I have been called names, mostly by my sister, which I've tried not to analyze. "Squirt" was one, varied by creative adjectives and adverbs. And there were many alliterative variations on "The Modest Maiden" because I wanted to pee without someone bursting into the bathroom to comb her hair or would rather not hear about sexual escapades I was too young for. Why I should be harassed for perpetual virginity in my teens is something I will never understand and it totally put me off any experimentation.

As an adult, I was called "The Yankee"* one too many times by another teacher at an in-service day and I was at a total loss of what to call him back. I gave it some long, hard thought until I remembered a particularly local epithet related to the ubiquitous textile industry. "They used to call us 'lint-heads,'" someone told me - with a certain amount of surprising pride. So I rolled it out the next time my colleague suggested that "The Yankee" do something. I felt really awkward about it, but it actually worked. He stopped calling me "The Yankee."

So we  have three possibilities of why a person uses a particular name to express their anger: fear, projection, and peer pressure. Are there more? This isn't excusing anything or offering extenuating circumstances, but if Alec Baldwin really wants to get past this, maybe he needs to ask himself where he first heard the words he uses.

Oh, and I just remembered that a friend's brother called me a "faggot" for reasons neither I nor his sister could figure out. Now, however, I have some possible leads.


"I offer a complete and utter retraction ..."

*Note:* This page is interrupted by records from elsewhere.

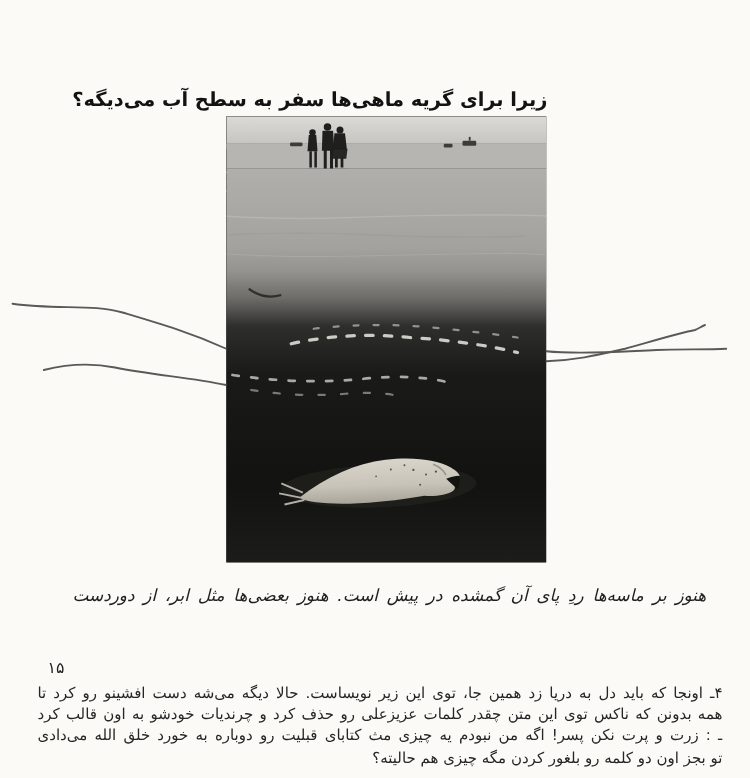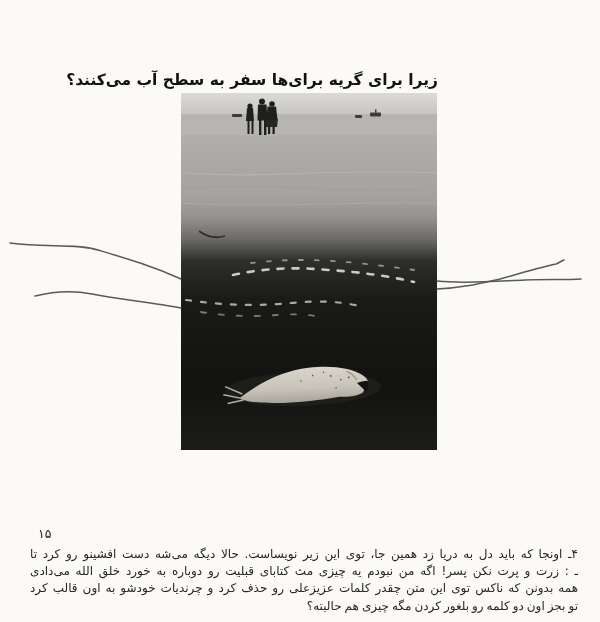"زیرا برای گریه برای‌ها سفر" div.headline { text: برای‌ها سفر به سطح آب می‌کنند -> ماهی‌ها سفر به سطح آب می‌دیگه }
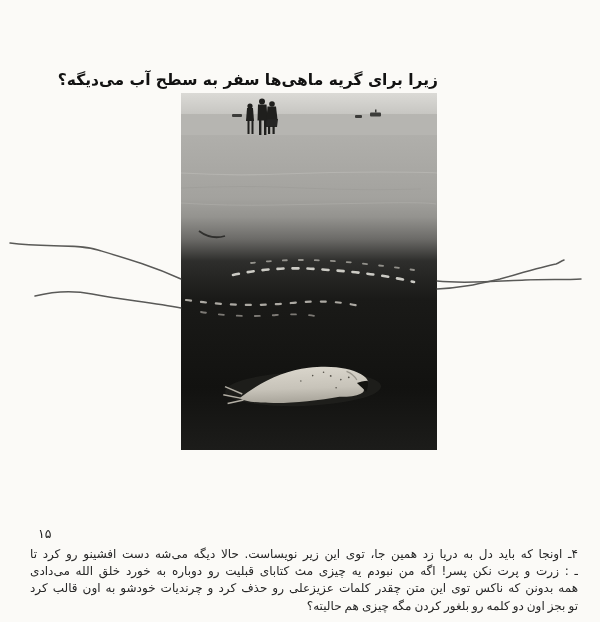"هنوز بر ماسه‌ها ردِ پای" div.tline { html: none -> <div>هنوز بر ماسه‌ها ردِ پای آن گمشده در پیش است. هنوز بعضی‌ها مثل ابر، از دوردست</div> }
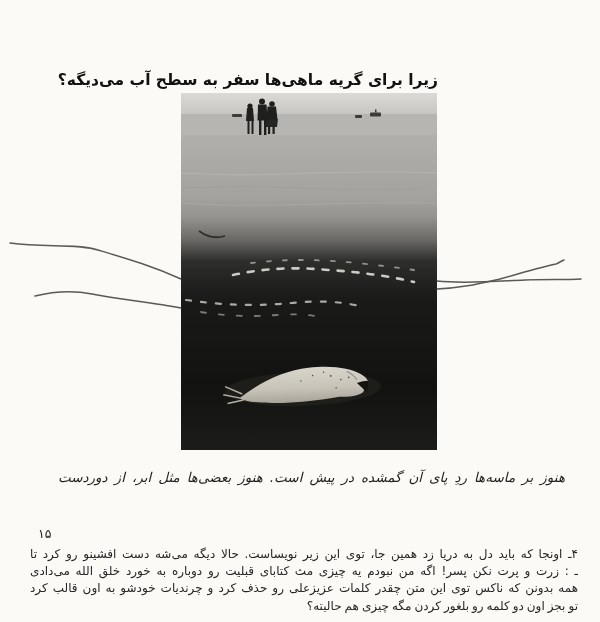"ـ : زرت و پرت" div.fline { order: before "همه بدونن که ناکس توی" -> after "همه بدونن که ناکس توی" }
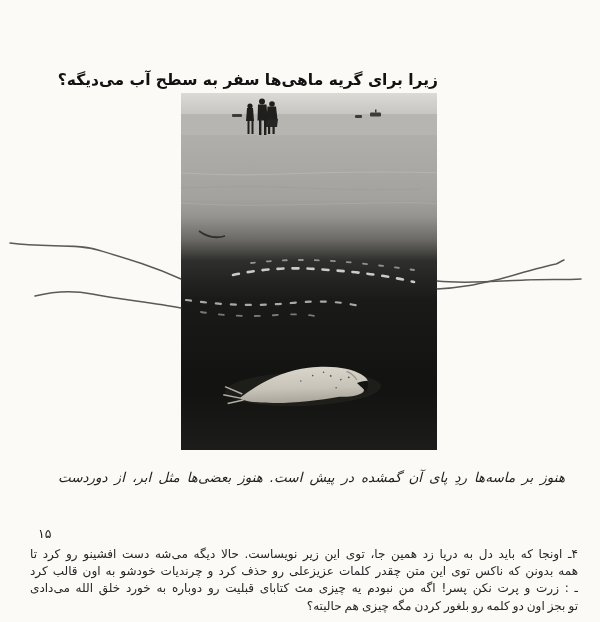"تو بجز اون دو کلمه" .footnote .fline.last { font-family: Liberation Serif, serif -> none }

*I suppose down here in the south, "Yankee" is a bad word. I would think "carpetbagger" would be worse, but there you are. It grated on me because I am from a mid-Atlantic state, not New England. What's more, I've lived in the south more than half my life. When I head back north, they think I sound southern: "Marf must be talking to her parents; she's got her southern accent on!" I also find this annoying. My mother would have been horrified if she heard me commit some southernism ... other than calling all women "Ma'am."** She threatened to send me back to New York just for saying it was "a quarter till" instead of "a quarter of."


**A tour guide told us about how she preferred being in France, where everyone called her madame, to her home in Switzerland, where she was called mademoiselle. I immediately understood the notion of demotion in the difference. Vive la diffĂ©rence?